Preface: The reason for this post is due to the increased activity in mortgage applications and potential clients I have spoken with over the last two weeks, who have informed me after receiving a Personalized Mortgage Plan that they are shopping. I cannot drive home that fact that a good Mortgage Planner will do your shopping for you! Read on..
Note to Rate Shoppers: I strongly believe that consumers and the shopping behavior are partially to blame for the credit/housing crisis. By this time you are probably thinking I am a bias Mortgage Planner, hear me out.
As a consumer myself I understand the importance of finding the best deal. Given a mortgage is one of your largest investments, wouldn’t you agree that having a professional who specialize in lending do the leg work for you?
True, not all lenders are Mortgage Planner/Brokers, thus the benefit of working with a Mortgage Broker/Planner vs. a Bank. The Planners fiduciary duty is to place you in the most efficient and economical mortgage.
Fact; the majority of bank loan officers are not licensed and have never taken or passed a State Licensing exam. That would make me nervous?
Yes; competition benefits the borrower and creates the Free Market model, which I am huge advocate.
Rewind to 2004/05.
Rate shopper Mr. Durden begins his pursuit to lower his rate. Mr. Durden’s co-worker refers him to the Planner that just closed his loan, and has nothing but the highest accolades for. Mr. Durden receives a quote on a 30 YR FIRM an excellent fair market rate, with minimal closing cost. On the way home from work he hears a commercial on the radio touting Zero closing cost, FREE appraisal….. After calling the radio lender he receives a quote that is out of this world, it’s a lower rate and a no closing cost (it is an ARM w/ a 3 YR Hard Pre Pay). It’s a low rate and no closing cost, No Brainer! Then out of the blue Mr. Durden receives an email stating 2% rate no closing cost. Mr. Durden definitely needs to look into this. After talking to the internet lender he now has found the best loan, a 2% (for 1 YR w/ a Hard Pre Pay and deferred interest). Three days later the 30 Yr Fix Mortgage Planner calls to inquire on status of loan documents. Mr. Durden informs him that he has opted to go with the 2% lender; refusing to listen to what the Mortgage Planner has to say in regards to the 2% loan, insisting that he is better off going with the 2% and all the Mortgage Planner is doing is trying to give him a higher rate and higher fees. The Mortgage Planner warns Mr. Durden of the negative ramifications. Not heading the warnings he pursues the 2%. But wait radio lender calls to close and receives the same response as the Mortgage Planner. Radio lender is not going to let this one slip he offers Mr. Durden a 1% rate (3 YR Hard Pre Pay, deferred interest). After all of the jostling with the internet and radio lender Mr.

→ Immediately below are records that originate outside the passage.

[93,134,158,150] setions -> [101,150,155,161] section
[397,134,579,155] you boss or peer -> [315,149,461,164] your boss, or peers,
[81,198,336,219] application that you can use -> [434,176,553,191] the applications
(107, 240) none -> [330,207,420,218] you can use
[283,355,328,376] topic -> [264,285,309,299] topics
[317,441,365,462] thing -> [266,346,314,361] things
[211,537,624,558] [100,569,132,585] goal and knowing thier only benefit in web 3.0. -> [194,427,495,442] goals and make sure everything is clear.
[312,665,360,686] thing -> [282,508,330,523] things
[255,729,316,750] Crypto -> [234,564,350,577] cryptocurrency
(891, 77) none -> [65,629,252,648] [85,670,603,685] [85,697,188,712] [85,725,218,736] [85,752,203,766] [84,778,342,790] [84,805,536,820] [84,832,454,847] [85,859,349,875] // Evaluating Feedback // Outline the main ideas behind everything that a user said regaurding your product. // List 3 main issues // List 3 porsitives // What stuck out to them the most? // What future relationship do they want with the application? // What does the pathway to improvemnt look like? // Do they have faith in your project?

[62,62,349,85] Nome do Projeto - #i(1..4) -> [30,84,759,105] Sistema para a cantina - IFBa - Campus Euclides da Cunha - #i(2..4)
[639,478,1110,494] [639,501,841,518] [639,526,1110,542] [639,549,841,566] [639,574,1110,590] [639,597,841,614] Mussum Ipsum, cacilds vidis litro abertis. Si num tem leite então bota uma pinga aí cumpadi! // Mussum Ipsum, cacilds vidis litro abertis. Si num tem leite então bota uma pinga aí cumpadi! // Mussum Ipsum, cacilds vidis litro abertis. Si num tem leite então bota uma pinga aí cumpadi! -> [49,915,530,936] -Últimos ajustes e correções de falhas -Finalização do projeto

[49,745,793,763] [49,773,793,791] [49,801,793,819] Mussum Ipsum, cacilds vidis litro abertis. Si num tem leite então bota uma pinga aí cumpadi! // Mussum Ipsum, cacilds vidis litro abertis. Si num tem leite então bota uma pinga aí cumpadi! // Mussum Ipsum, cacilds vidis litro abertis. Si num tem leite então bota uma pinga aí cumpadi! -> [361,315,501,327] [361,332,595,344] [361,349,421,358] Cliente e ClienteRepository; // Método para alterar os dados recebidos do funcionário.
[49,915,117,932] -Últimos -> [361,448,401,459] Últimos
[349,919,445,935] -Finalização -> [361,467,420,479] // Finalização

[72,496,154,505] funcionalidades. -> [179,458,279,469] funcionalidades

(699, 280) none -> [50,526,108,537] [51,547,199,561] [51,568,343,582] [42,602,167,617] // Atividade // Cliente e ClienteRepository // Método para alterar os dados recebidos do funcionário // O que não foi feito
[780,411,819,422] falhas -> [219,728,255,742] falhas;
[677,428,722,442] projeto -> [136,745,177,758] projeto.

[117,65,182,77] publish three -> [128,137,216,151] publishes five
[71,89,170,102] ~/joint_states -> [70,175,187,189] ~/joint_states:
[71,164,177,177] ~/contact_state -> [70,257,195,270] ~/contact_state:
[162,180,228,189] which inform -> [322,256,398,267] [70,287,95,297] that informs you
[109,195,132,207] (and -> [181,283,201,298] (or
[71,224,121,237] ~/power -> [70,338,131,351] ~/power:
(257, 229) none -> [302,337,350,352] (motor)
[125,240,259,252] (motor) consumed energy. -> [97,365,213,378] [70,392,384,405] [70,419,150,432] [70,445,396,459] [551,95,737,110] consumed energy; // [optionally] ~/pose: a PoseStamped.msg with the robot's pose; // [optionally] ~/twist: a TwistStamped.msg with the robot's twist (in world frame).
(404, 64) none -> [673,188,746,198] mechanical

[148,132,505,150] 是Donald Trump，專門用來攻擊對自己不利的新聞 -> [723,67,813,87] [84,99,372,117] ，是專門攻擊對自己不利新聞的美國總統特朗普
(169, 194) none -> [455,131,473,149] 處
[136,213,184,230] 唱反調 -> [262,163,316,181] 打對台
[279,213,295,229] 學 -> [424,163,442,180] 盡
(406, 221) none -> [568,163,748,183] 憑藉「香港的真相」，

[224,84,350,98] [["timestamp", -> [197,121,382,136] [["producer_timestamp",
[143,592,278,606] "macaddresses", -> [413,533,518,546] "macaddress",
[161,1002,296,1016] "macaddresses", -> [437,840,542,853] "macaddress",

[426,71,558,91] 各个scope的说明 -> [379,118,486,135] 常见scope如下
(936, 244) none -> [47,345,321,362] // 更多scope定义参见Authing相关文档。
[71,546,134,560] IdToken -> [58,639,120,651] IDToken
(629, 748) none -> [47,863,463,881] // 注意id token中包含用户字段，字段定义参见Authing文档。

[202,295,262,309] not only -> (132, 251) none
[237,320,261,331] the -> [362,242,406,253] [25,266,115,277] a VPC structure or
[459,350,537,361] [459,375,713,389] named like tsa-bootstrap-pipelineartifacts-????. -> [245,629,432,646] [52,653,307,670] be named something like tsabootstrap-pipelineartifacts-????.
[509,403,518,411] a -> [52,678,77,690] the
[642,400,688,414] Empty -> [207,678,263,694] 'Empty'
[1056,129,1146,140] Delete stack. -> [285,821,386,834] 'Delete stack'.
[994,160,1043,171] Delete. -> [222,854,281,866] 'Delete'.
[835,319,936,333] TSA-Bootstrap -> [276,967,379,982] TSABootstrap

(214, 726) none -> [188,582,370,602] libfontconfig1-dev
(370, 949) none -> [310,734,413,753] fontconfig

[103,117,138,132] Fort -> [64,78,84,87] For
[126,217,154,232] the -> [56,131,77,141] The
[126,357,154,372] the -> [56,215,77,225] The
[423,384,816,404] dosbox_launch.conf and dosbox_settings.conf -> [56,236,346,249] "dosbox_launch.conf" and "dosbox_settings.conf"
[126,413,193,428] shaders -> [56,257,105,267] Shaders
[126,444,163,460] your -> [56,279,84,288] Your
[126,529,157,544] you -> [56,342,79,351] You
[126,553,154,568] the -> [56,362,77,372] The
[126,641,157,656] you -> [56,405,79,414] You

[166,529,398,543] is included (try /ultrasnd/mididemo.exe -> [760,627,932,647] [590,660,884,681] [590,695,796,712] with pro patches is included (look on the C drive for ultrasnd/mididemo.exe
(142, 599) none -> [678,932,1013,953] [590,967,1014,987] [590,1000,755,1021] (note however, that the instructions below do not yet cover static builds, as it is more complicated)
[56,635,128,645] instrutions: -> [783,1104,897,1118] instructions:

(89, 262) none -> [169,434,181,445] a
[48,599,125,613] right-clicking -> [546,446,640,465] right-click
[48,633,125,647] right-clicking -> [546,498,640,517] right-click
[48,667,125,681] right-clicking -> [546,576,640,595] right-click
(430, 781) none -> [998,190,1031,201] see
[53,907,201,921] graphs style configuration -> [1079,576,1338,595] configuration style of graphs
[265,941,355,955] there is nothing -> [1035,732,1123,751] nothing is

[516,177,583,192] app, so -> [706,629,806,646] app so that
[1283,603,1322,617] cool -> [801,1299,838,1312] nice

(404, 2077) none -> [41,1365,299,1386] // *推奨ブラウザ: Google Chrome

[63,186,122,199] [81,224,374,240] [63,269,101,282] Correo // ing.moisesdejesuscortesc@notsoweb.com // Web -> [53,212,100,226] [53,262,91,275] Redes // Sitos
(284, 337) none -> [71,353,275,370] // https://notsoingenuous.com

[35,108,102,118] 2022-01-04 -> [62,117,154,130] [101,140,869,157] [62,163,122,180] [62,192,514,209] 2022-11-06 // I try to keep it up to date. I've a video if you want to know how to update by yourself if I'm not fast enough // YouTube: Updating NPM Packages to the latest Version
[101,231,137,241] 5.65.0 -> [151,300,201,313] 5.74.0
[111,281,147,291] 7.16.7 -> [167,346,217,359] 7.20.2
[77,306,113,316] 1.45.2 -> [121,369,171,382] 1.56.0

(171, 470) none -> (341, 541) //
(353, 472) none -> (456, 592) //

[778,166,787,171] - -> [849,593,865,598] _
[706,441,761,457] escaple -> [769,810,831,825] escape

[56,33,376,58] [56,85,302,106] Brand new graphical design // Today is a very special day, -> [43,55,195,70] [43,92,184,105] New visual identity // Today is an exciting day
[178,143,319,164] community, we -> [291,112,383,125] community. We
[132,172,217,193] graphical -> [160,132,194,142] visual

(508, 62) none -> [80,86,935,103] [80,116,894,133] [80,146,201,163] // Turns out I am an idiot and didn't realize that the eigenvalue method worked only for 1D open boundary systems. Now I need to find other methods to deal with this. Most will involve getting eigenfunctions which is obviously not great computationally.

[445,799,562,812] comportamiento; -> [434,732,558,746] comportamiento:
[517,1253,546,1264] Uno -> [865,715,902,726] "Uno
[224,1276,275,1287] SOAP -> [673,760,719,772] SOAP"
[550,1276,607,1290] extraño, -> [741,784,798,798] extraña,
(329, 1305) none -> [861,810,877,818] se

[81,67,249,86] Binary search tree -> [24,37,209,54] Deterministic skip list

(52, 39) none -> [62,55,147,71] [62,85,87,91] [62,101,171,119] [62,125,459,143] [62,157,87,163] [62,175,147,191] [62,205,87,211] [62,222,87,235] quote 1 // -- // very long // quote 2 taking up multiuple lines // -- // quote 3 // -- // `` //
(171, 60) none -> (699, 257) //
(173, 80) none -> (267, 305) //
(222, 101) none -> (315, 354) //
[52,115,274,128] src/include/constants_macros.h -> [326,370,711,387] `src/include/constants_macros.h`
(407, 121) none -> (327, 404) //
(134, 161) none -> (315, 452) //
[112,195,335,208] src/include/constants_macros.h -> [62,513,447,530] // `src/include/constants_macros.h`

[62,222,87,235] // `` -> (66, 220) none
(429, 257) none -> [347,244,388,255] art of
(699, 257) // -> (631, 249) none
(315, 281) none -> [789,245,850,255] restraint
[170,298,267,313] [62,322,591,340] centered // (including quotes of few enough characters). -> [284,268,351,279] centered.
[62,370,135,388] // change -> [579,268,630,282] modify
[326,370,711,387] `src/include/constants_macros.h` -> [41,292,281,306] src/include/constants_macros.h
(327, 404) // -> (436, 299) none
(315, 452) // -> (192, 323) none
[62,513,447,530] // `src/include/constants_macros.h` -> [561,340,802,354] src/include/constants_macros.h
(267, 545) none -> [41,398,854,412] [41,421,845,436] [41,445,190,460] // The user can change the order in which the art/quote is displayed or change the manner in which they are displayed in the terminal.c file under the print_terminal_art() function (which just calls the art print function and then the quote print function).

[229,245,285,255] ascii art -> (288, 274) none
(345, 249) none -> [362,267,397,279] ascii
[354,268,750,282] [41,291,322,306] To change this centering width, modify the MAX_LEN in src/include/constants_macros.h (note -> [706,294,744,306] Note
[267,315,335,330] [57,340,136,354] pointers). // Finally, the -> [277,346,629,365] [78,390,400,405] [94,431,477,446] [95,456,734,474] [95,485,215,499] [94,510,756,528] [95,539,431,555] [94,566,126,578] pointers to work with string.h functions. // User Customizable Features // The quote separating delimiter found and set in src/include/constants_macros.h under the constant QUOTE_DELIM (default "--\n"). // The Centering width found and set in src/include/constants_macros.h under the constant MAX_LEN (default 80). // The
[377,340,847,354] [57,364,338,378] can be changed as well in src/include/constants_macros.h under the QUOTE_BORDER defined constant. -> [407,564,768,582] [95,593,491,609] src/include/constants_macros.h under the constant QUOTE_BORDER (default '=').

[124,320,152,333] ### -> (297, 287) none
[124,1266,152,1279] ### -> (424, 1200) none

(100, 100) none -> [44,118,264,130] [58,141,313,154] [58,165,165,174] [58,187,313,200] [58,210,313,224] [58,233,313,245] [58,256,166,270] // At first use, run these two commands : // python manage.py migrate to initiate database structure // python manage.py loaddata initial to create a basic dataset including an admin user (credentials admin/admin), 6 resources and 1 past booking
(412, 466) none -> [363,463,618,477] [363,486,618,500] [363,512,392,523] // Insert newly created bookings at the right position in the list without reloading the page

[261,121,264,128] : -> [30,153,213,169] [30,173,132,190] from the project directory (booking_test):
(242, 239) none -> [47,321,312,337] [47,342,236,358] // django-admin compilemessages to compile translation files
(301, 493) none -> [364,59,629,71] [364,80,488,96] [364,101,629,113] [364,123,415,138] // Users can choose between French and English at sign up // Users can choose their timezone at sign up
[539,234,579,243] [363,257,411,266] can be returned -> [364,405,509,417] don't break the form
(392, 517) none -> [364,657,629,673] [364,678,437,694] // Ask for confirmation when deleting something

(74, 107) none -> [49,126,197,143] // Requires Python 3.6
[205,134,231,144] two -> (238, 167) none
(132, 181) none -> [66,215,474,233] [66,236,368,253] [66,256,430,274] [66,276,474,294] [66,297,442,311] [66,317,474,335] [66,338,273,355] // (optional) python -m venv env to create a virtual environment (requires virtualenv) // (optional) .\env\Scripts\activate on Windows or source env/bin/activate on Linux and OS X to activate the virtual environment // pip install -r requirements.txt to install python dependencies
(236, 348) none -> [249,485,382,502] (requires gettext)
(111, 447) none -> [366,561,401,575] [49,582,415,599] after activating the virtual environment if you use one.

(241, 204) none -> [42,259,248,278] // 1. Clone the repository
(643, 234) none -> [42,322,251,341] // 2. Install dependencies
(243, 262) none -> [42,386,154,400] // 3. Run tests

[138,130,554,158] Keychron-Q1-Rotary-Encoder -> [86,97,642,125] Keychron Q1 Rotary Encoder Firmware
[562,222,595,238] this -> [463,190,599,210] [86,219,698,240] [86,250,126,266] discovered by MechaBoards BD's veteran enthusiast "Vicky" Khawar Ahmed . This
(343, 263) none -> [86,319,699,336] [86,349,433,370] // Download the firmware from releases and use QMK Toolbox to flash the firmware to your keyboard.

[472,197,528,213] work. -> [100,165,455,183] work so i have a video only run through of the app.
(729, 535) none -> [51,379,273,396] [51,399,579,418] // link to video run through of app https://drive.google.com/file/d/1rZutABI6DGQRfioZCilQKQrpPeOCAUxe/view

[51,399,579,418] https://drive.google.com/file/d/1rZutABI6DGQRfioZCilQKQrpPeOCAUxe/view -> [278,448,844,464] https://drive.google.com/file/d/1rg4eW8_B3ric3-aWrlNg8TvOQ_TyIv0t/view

Durden secures the 1% rate.
Fast forward 3 years, the ARM is set to adjust, the pre pay is now gone, and deferred interest has added an additional $21,000 to the balance of the original loan. Given the market had contracted and homes are not appreciating at an unheard of pace, and in some areas have decreased in value. Mr. Durden is now in nice little pigeon hole. Not that Mr. Durden would call the lender who placed him in the loan, in his eyes it was the lenders fault and he didn’t look out for Mr. Durden’s best interest. But wait, didn’t he? The lender did gave him the best deal at the time (or so it was sold as), and that is what Mr. Durden wanted. Even if he tried to call the lender he wouldn’t be there, he caught his rip and ran (pushed out, by the market). Mr. Durden could call the Mortgage Planner at same number and reach him. But given his poor choices the Planner cannot help him out of his current situation. With the adjusting rate and increase in payment with no ability to refi, “more wood for the fire”.
Why is the consumer to blame for a portion of this mess?
The U.S. homeowner was so concerned with getting the lowest rate at the lowest price, this drove lenders to act in the same fashion and in return offer products to client who didn’t understand them and didn’t want to. Consumers essentially beat down lenders until they got what they wanted. Lenders are in business to make money, and the customer is always right. Yes lenders carry some of the blame, and those lenders earned what was coming to them, “loss of a job”.
This short example is depicts the negativity of consumer rate shopping vs. a Mortgage Planner shopping for them.
Food for thought; you need a Root Canal you go to three different Dentist; they can all do the job.
- One offer to do the procedure which includes a porcelain crown and lifetime guarantee, this one is the highest priced.
- Dentist two can do the procedure; his includes a wood crown, no guarantee, second lowest in price.
- Dentist three, he too can do the procedure, he blows the other two out of the water in cost. No guarantee, and a temporary crown and a handful of temps to back up when you lose one.
Which one would be the best for your health and dental bill for the long run?
Again if you have a professional Planner working for you, he/she will do the shopping and evaluation.